▶ Task brief: For this exercise, output the line holding "[332,264,366,273] power, ->" and all subsequent lines of the entries below, unchanged, up to and including the last.

▶ Supplied records:
┄┄┄┄┄┄┄┄┄┄┄┄┄┄┄┄┄┄┄┄

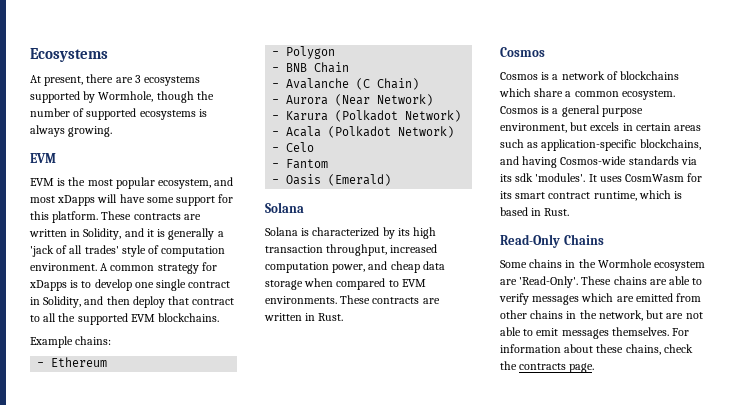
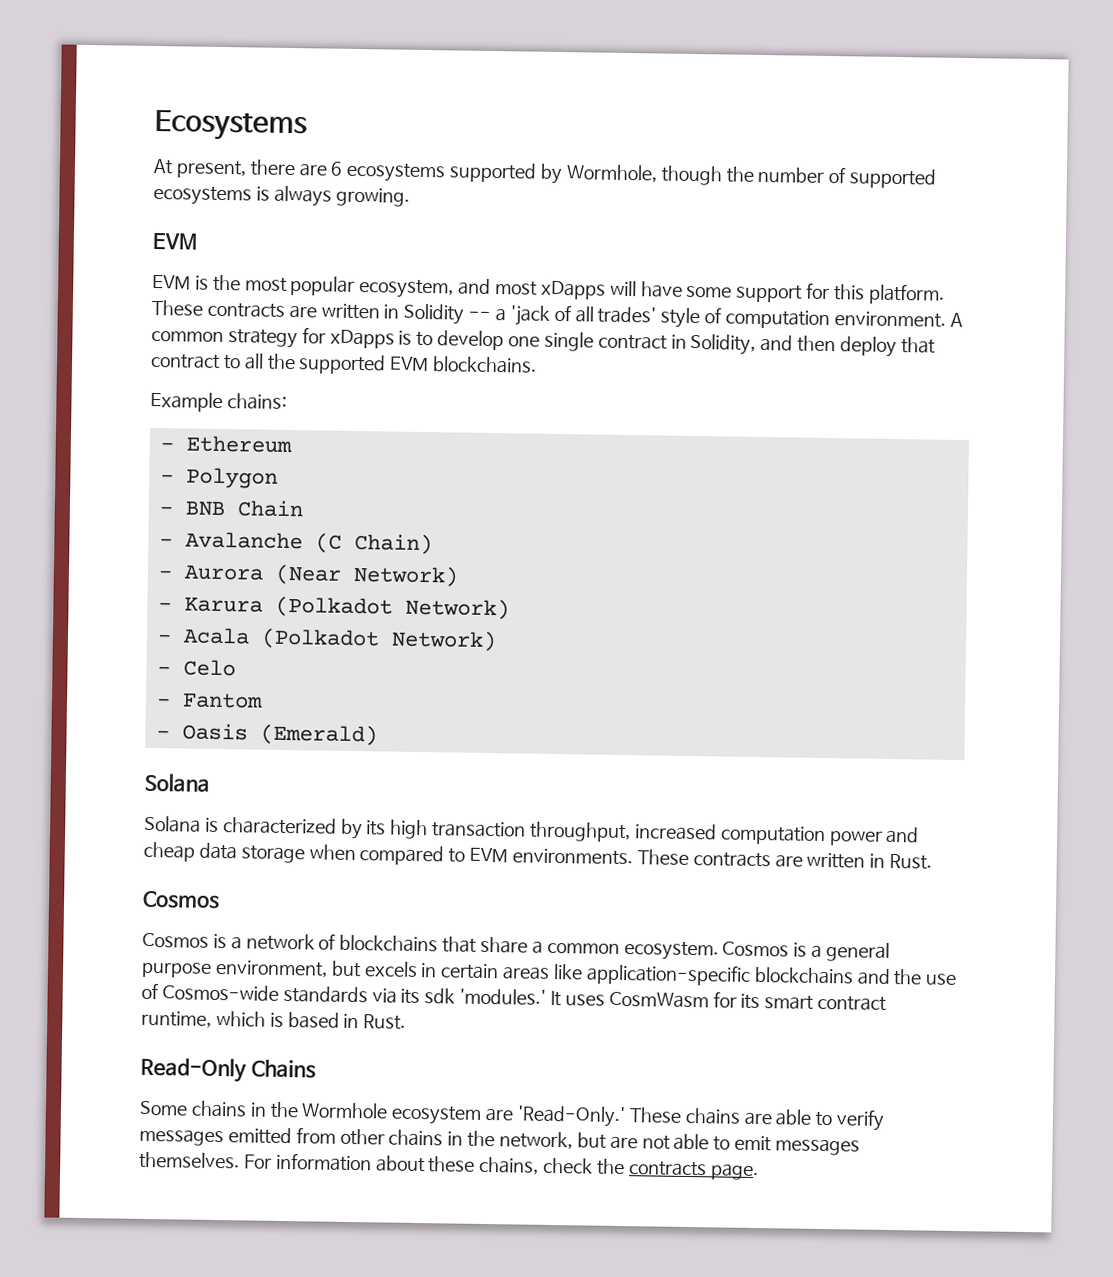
[134,75,141,83] 3 -> [330,161,344,176] 6
[83,228,215,240] Solidity, and it is generally -> [403,303,492,325] Solidity --
[332,264,366,273] power, -> [828,830,883,846] power
[499,88,531,97] which -> [442,936,478,953] that
[500,139,701,151] [500,156,558,168] such as application-specific blockchains, and having -> [553,963,958,986] [141,982,159,1000] like application-specific blockchains and the use of
[535,173,586,182] 'modules'. -> [459,988,547,1005] 'modules.'
[519,276,579,288] 'Read-Only'. -> [517,1105,627,1128] 'Read-Only.'
[581,293,634,302] which are -> (224, 1137) none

┄┄┄┄┄┄┄┄┄┄┄┄┄┄┄┄┄┄┄┄

▶ Reply:
[332,264,366,273] power, -> [828,830,883,846] power
[499,88,531,97] which -> [442,936,478,953] that
[500,139,701,151] [500,156,558,168] such as application-specific blockchains, and having -> [553,963,958,986] [141,982,159,1000] like application-specific blockchains and the use of
[535,173,586,182] 'modules'. -> [459,988,547,1005] 'modules.'
[519,276,579,288] 'Read-Only'. -> [517,1105,627,1128] 'Read-Only.'
[581,293,634,302] which are -> (224, 1137) none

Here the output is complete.